#### Source records ####
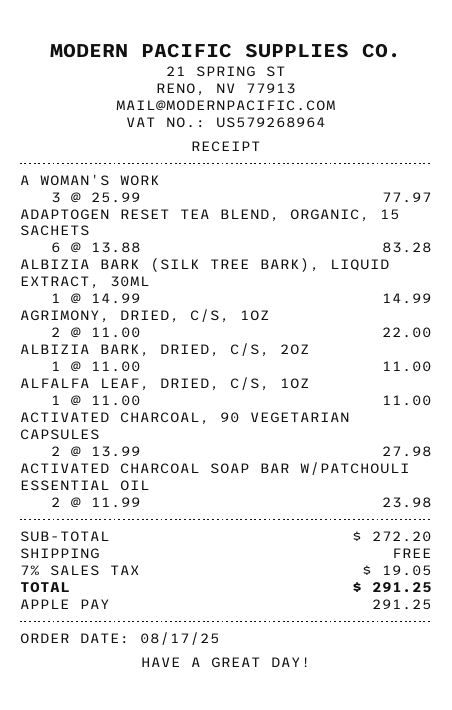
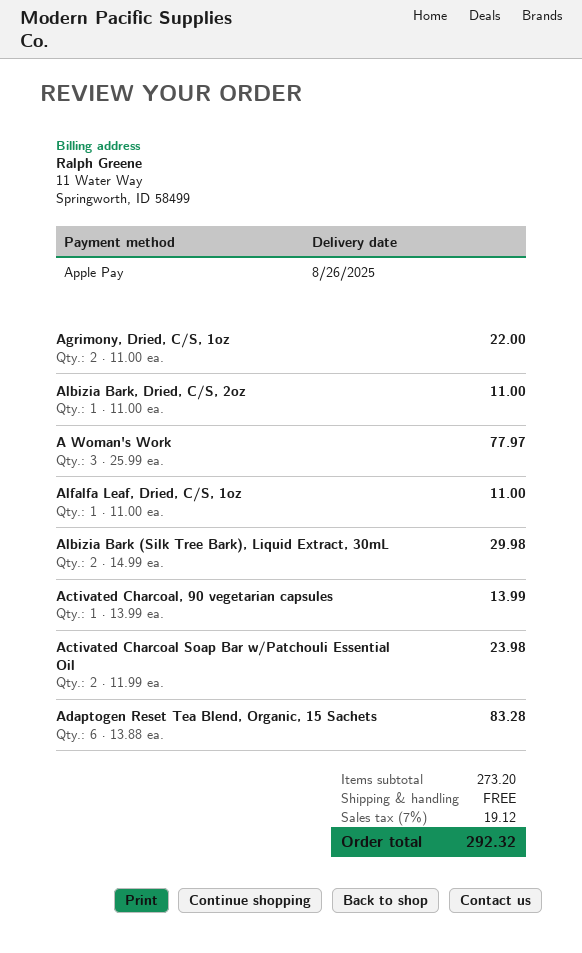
ALBIZIA BARK (SILK TREE BARK), LIQUID EXTRACT, 30ML: 1 x 14.99 = 14.99 -> 2 x 14.99 = 29.98
ACTIVATED CHARCOAL, 90 VEGETARIAN CAPSULES: 2 x 13.99 = 27.98 -> 1 x 13.99 = 13.99
subtotal: 272.20 -> 273.20
tax: 7% = 19.05 -> 7% = 19.12
total: 291.25 -> 292.32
####
* Exercise objective
Output the records exactly. Drop the images.

* Finished exercise
ALBIZIA BARK (SILK TREE BARK), LIQUID EXTRACT, 30ML: 1 x 14.99 = 14.99 -> 2 x 14.99 = 29.98
ACTIVATED CHARCOAL, 90 VEGETARIAN CAPSULES: 2 x 13.99 = 27.98 -> 1 x 13.99 = 13.99
subtotal: 272.20 -> 273.20
tax: 7% = 19.05 -> 7% = 19.12
total: 291.25 -> 292.32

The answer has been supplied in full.